Donne yazide abbandonate, la denuncia di Amnesty

donne yazide

Sono state dimenticate e abbandonate, denuncia Amnesty International, le donne yazide sopravvissute alle violenze dell’IS. Le ragazze e le donne catturate e ridotte in schiavitù, picchiate e struprate dai gruppi che si auto-definiscono Stato Islamico, non hanno ricevuto alcun sostegno dalla comunità internazionale.

Lo scorso Agosto, i ricercatori di Amnesty che si battono per il rispetto dei diritti umani hanno incontrato nel Kudistan iracheno 18 donne catturate dall’Is e poi fuggite o rilasciate dopo il pagamento di un riscatto da parte delle famiglie. Oltre allo stato di choc per le sofferenze e le torture subite, versano in condizioni di miseria e sono state abbandonate dalla comunità internazionale. Molte altre sono ancora sotto sequestro nelle mani dell’Is.

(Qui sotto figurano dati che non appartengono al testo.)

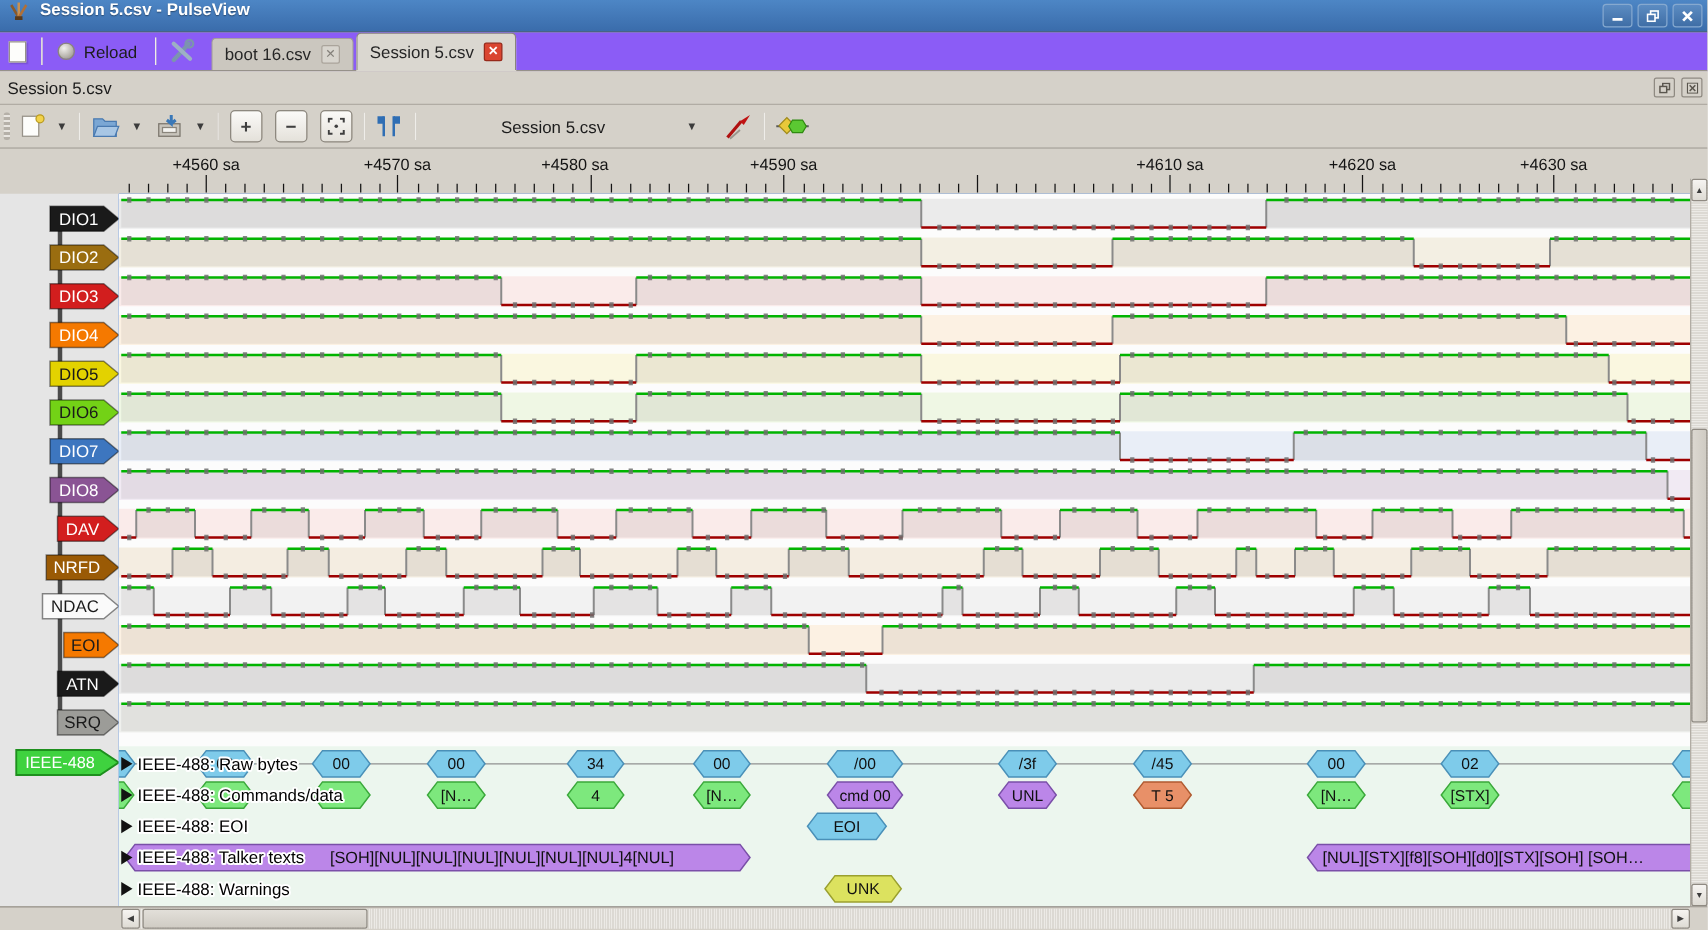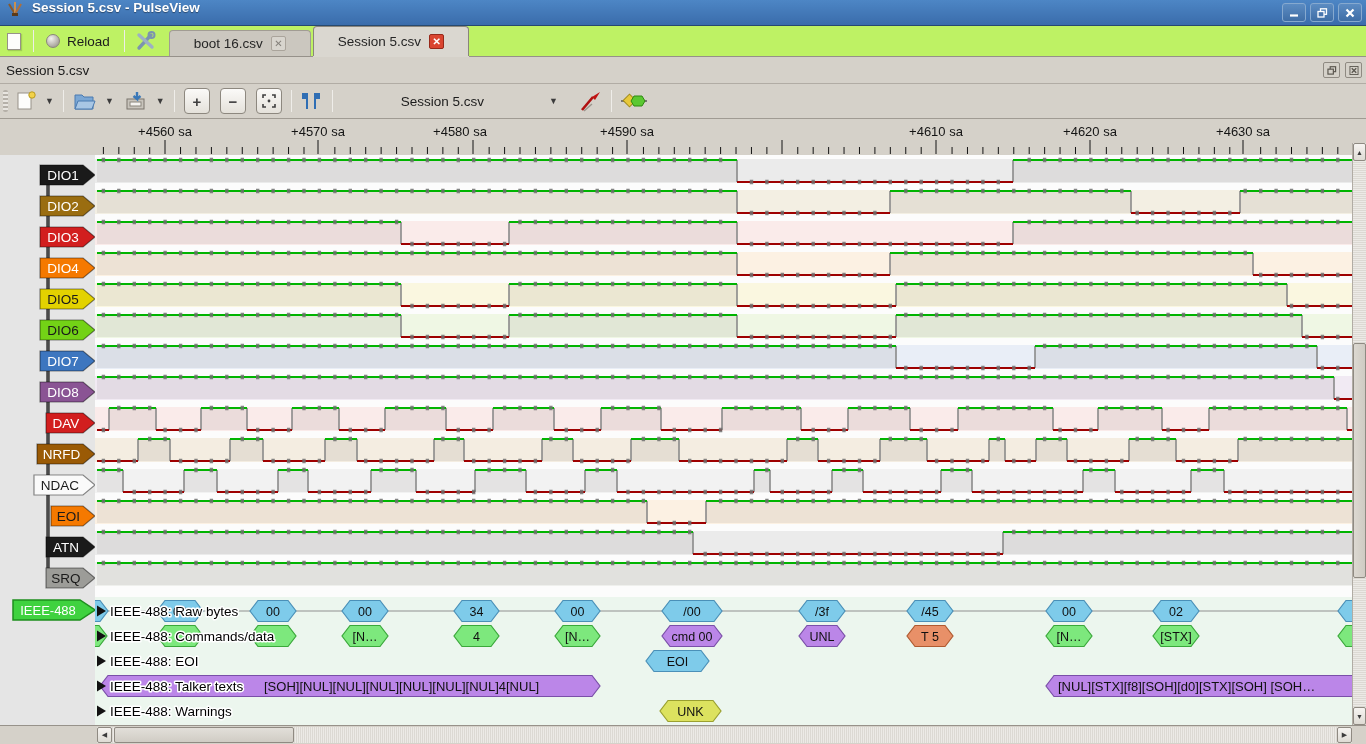--- a/index.html
+++ b/index.html
@@ -10,32 +10,32 @@
   .titlebar { height:26px; background:linear-gradient(#4d86c5,#3a6cab);
     border-bottom:1px solid #27496f; display:flex; align-items:flex-start; position:relative; }
   .titlebar .app-icon { width:18px; height:18px; margin-left:6px; }
   .titlebar .title { color:#fff; font-weight:bold; font-size:13.5px; margin-left:8px;
     text-shadow:0 1px 1px rgba(0,0,0,.4); }
   .winbtns { position:absolute; right:4px; top:3px; display:flex; gap:4px; }
   .winbtn { width:24px; height:19px; border:1px solid #86a9cf; border-radius:3px;
     background:linear-gradient(#5c8cc2,#3f6ea6); display:flex; align-items:center; justify-content:center; }
 
   
-  .toolbar1 { height:31px; background:#bef264; border-bottom:1px solid #96918a;
+  .toolbar1 { height:31px; background:#8b5cf6; border-bottom:1px solid #96918a;
     display:flex; align-items:flex-end; position:relative; }
   .tb1-inner { display:flex; align-items:center; height:30px; }
   .page-icon { width:14px; height:17px; background:#fdfdfb; border:1px solid #979289;
     margin:0 8px 0 7px; box-shadow:1px 1px 1px rgba(0,0,0,.15); }
   .vsep { width:1px; height:22px; background:#b3aea6; border-right:1px solid #efede9; margin:0 4px; align-self:center; }
   .reload-btn { display:flex; align-items:center; gap:7px; padding:3px 10px 3px 8px; border-radius:3px; }
   .reload-sphere { width:14px; height:14px; border-radius:50%;
     background:radial-gradient(circle at 35% 30%, #f2f1ee, #b7b3ac 60%, #8d8980); border:1px solid #8a857c; }
   .reload-label { font-size:13.5px; color:#1c1c1c; }
   .tabs { display:flex; align-items:flex-end; height:31px; margin-left:6px; }
-  .tab { display:flex; align-items:center; gap:8px; padding:0 24px; font-size:13.5px; color:#262626;
+  .tab { display:flex; align-items:center; gap:8px; padding:0 10px; font-size:13.5px; color:#262626;
     border:1px solid #a19c93; border-bottom:none; border-radius:4px 4px 0 0; height:26px; background:#cbc7bf; margin-right:2px; }
   .tab.active { height:30px; background:#dad7d0; border-color:#8a857c; box-shadow:0 1px 0 #dad7d0; }
   .closebox { width:15px; height:15px; border:1px solid #aaa49b; border-radius:2px;
     background:#d8d5ce; color:#84807a; font-size:10px; line-height:13px; text-align:center; }
   .closebox.red { background:#da4530; border-color:#97291a; color:#fff; font-weight:bold; }
 
   
   .subheader { height:27px; background:#d5d1c9; border-bottom:1px solid #b1aca4;
     display:flex; align-items:center; position:relative; }
   .subheader .stitle { font-size:13.5px; color:#1a1a1a; margin-left:6px; }

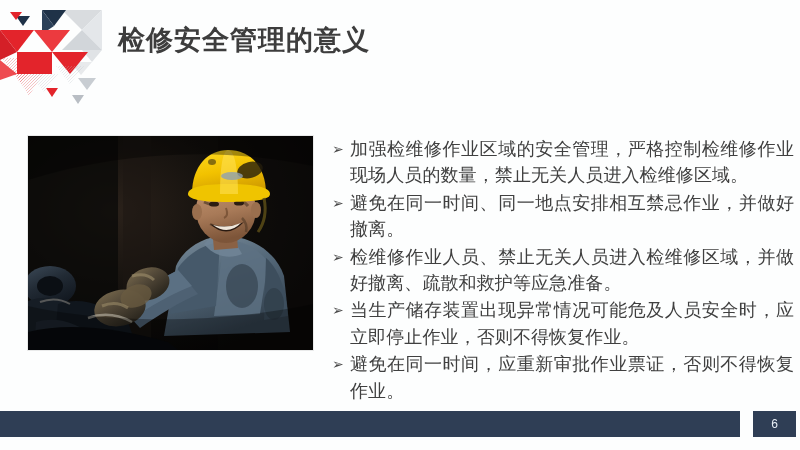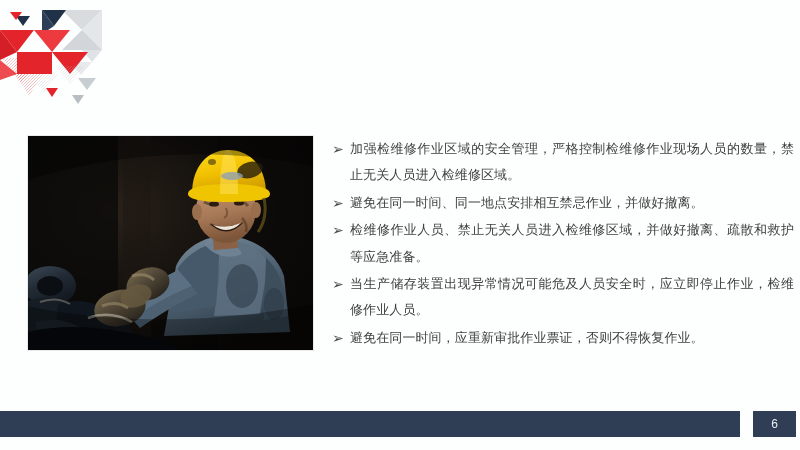--- a/index.html
+++ b/index.html
@@ -71,21 +71,21 @@
   .bullet-marker {
     flex: 0 0 auto;
     width: 18px;
     font-size: 14px;
     line-height: 26.4px;
     color: #4a4a4a;
     font-family: "DejaVu Sans", sans-serif;
   }
   .bullet-text {
     flex: 1 1 auto;
-    font-size: 13px;
+    font-size: 18px;
     line-height: 26.4px;
     color: #404040;
     text-align: justify;
     text-justify: inter-character;
     letter-spacing: 0.1px;
   }
 
   
   .footer-bar {
     position: absolute;
@@ -147,20 +147,21 @@
       <polygon points="46,88 58,88 52,97" fill="#E3242B"></polygon>
       <polygon points="72,95 84,95 78,104" fill="#B9BEC4"></polygon>
 
       <polygon points="2,58 40,58 21,84" fill="url(#hatchRed)"></polygon>
       <polygon points="14,72 44,72 29,96" fill="url(#hatchRed)"></polygon>
       <polygon points="30,74 58,74 44,92" fill="url(#hatchGray)"></polygon>
       <polygon points="56,66 84,66 70,84" fill="url(#hatchGray)"></polygon>
     </svg>
   </div>
 
+  <div class="title">检修安全管理的意义</div>
 
   <div class="photo">
     <svg width="285" height="214" viewBox="0 0 285 214" xmlns="http://www.w3.org/2000/svg">
       <defs>
         <radialGradient id="bgGlow" cx="30%" cy="35%" r="75%">
           <stop offset="0%" stop-color="#2a211a"></stop>
           <stop offset="55%" stop-color="#13100d"></stop>
           <stop offset="100%" stop-color="#070606"></stop>
         </radialGradient>
         <linearGradient id="helmet" x1="0" y1="0" x2="0.3" y2="1">
@@ -275,21 +276,21 @@
       <span class="bullet-text">避免在同一时间、同一地点安排相互禁忌作业，并做好撤离。</span>
     </div>
 
     <div class="bullet-row">
       <span class="bullet-marker">➢</span>
       <span class="bullet-text">检维修作业人员、禁止无关人员进入检维修区域，并做好撤离、疏散和救护等应急准备。</span>
     </div>
 
     <div class="bullet-row">
       <span class="bullet-marker">➢</span>
-      <span class="bullet-text">当生产储存装置出现异常情况可能危及人员安全时，应立即停止作业，检维修作业人员。</span>
+      <span class="bullet-text">当生产储存装置出现异常情况可能危及人员安全时，应立即停止作业，否则不得恢复作业。</span>
     </div>
 
     <div class="bullet-row">
       <span class="bullet-marker">➢</span>
       <span class="bullet-text">避免在同一时间，应重新审批作业票证，否则不得恢复作业。</span>
     </div>
 
   </div>
 
   <div class="footer-bar"></div>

Le testimonianze raccolte hanno messo in evidenza una situazione gravissima, sia per ciò che riguarda le condizioni fisiche e psicologiche delle donne sopravvissute che relativamente alle ragazze ancora prigioniere. Non è stato fatto niente per aiutarle ad affrontare la situazione né sono state fornite cure e sostegno per aiutarle a tornare ad una vita normale.

La comunità yazida è stata presa di mira dall’Is sin dal 2014, quando i gruppi armati hanno attaccato la regione del Sinjar, nell’Iraq nord-occidentale, dove vivono. A migliaia sono stati catturati e massacrati, altri sono stati minacciati di morte se avessero rifiutato di convertirsi all’Islam, numerose donne sono state stuprate, picchiate, torturate, rapite o uccise. In alcuni casi sono diventate merce di scambio tra combattenti e rese schiave dei sequestratori.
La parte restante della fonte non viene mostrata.